Best way would be via a pull request, on top of the existing module if possible.

Hi,

Just returned from Holiday abroad. I hope to have a look at it in the next few days.

Which version of oVirt are you using and do you by any chance now about changes in the api, because the module worked perfectly on the version we used (3.1).

Regards,
Vincent

Hello,

Hope you had a good holiday :slight_smile: My holiday starts this Friday luckily.

These are the versions we use:

Red Hat Enterprise Virtualization Manager Version: 3.4.1-0.31.el6ev

ansible: 1.6.6

module: ovirt
author: Vincent Van der Kussen
short_description: oVirt/RHEV platform management
description:

  • allows you to create new instances, either from scratch or an image, in addition to deleting or stopping instances on the oVirt/RHEV platform
    version_added: “1.4”

I really don’t know if there are any changes in the API: https://access.redhat.com/documentation/en-US/Red_Hat_Enterprise_Virtualization/index.html

What I do know is that there is also a problem with the rhevm/ovirt iso up loader which also uses the API.

Hi,

I just tested this from an Ubuntu machine with version 3.4.3.0 of the
SDK. Seems to be working just fine.

$ cat play.yml
- hosts: localhost
  tasks:
  - name: create vm based on template
    ovirt: user=admin@internal url=https://rhevm30.bla.local:8443
instance_name=ansibletest password=xxxxxxx image=CentOS6.4-minimal
zone=production resource_type=template

vincent@bumblebee in ~/tmp
$ ansible-playbook -c local play.yml

PLAY [localhost] **************************************************************

GATHERING FACTS ***************************************************************
ok: [localhost]

TASK: [create vm based on template] *******************************************
changed: [localhost]

PLAY RECAP ********************************************************************
localhost : ok=2 changed=1 unreachable=0 failed=0

vincent@bumblebee in ~/tmp

Can you try to login in the gui with the credentials provided in your
playbook? Does that work?

Regards,
Vincent

Hello,

In my playbook I had “resource_type=template” which should be “resource_type=new” as shown in your example. So now it works, I can provision a vm with Ansible!! Awesomeness!!

Thank you for your help.

Hello,

When deploying from a template with the ovirt module it creates the vm with the specs that are defined within the template. Is it possible to adjust the specs when provisioning with the ovirt module? So, is it possible to give more cpu, mem or an other instanc_network to a vm provisioned form template with the Ansible ovirt module?

I’ve tried this without success.

Hi,

I don’t know If this can be done on deployment of the template.

An option might be to deploy your template and then alter the resource settings one it’s available. But this should be added to the module.
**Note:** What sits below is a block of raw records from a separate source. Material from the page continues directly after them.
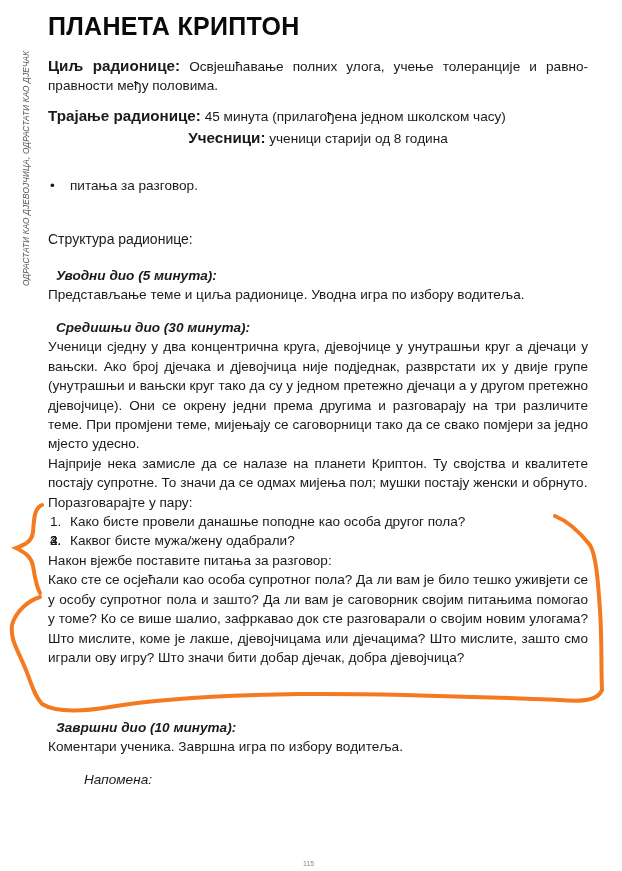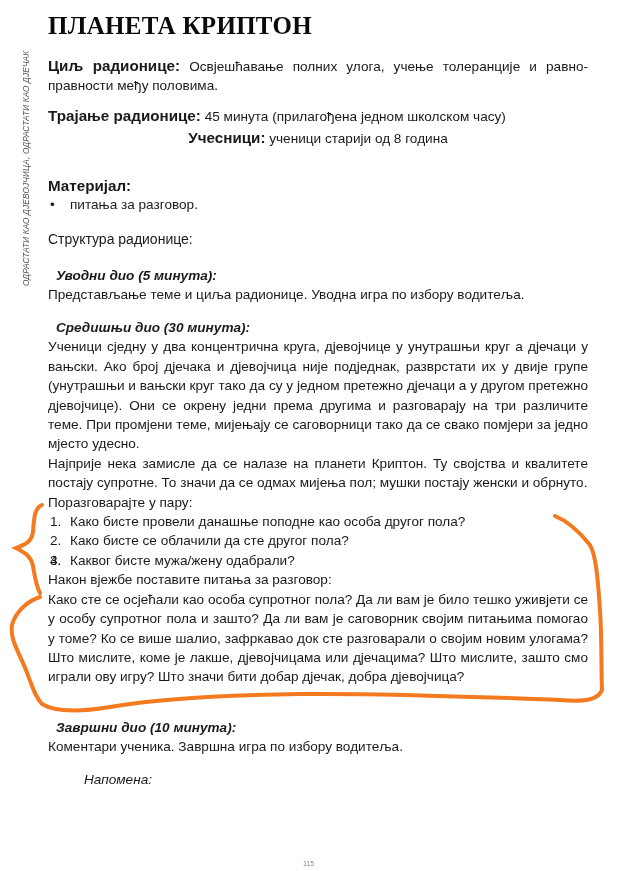"ПЛАНЕТА КРИПТОН" h1 { font-family: Liberation Serif, serif -> Liberation Sans, sans-serif }
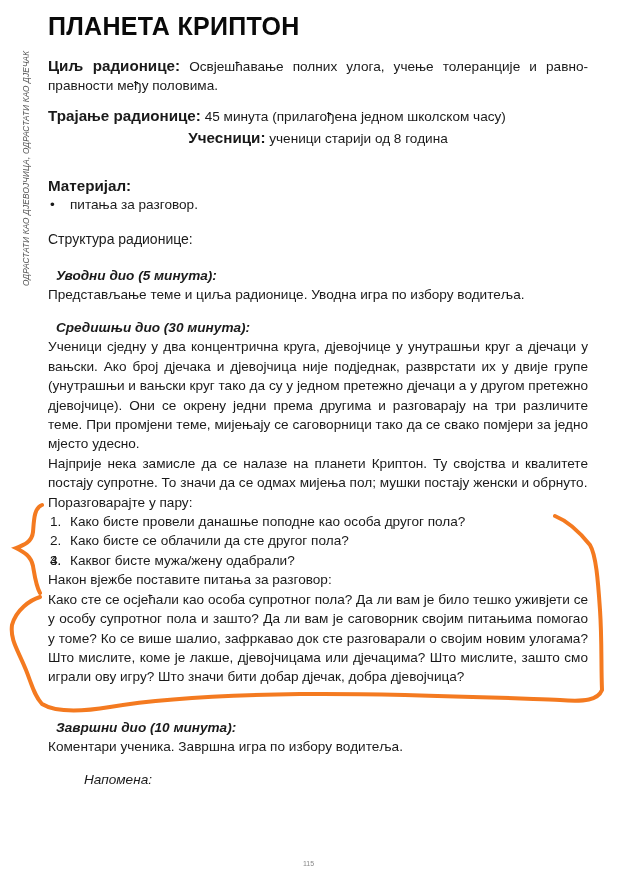"Циљ радионице:" .lbl { margin-top: none -> 8px }
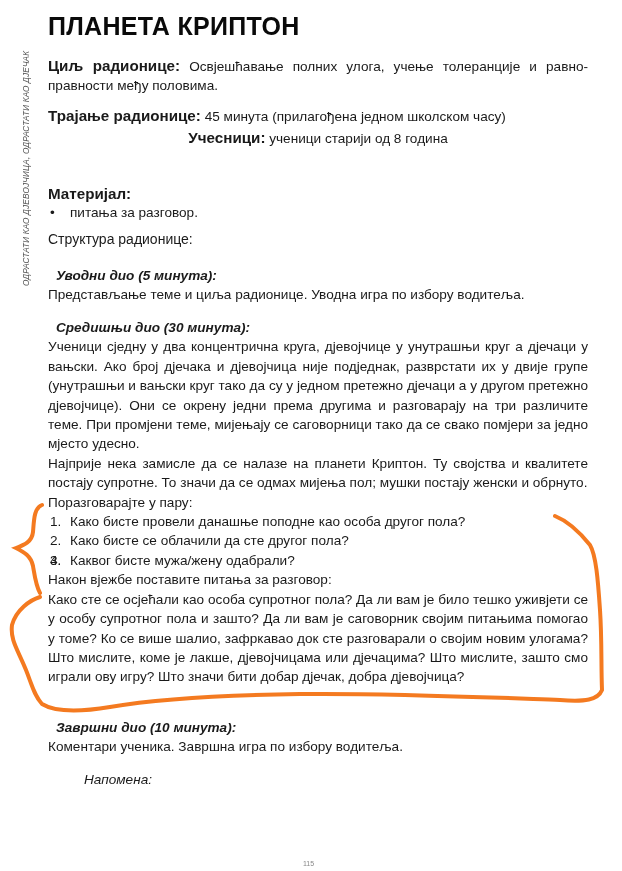"Материјал:" div.lbl { html: <div>Материјал:</div> -> none }
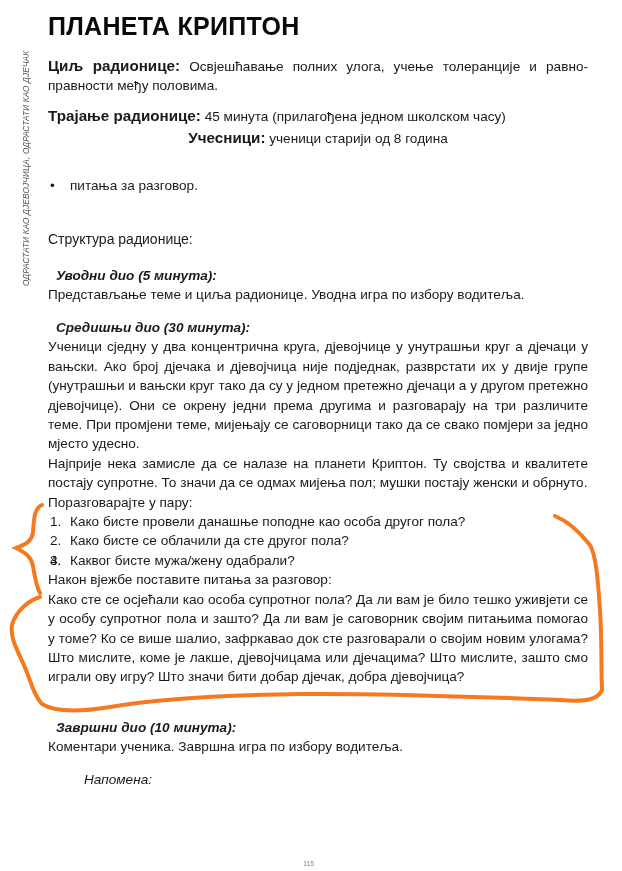"Како бисте се облачили да" span { html: <span>Како бисте се облачили да сте другог пола?</span> -> none }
I currently don’t have access to a rhev/ovirt setup to see what has changed in the API.

Vincent

Hey Vincent,

Thank you for your answer. I would be great to alter the vm settings with your module but I don’t see anything about it in the API documentation either:

https://access.redhat.com/documentation/en-US/Red_Hat_Enterprise_Virtualization/3.0/html-single/REST_API_Guide/

For now I will try to get the mac address of the created vm through an API call and try to configure the vm with tftp boot and kickstart.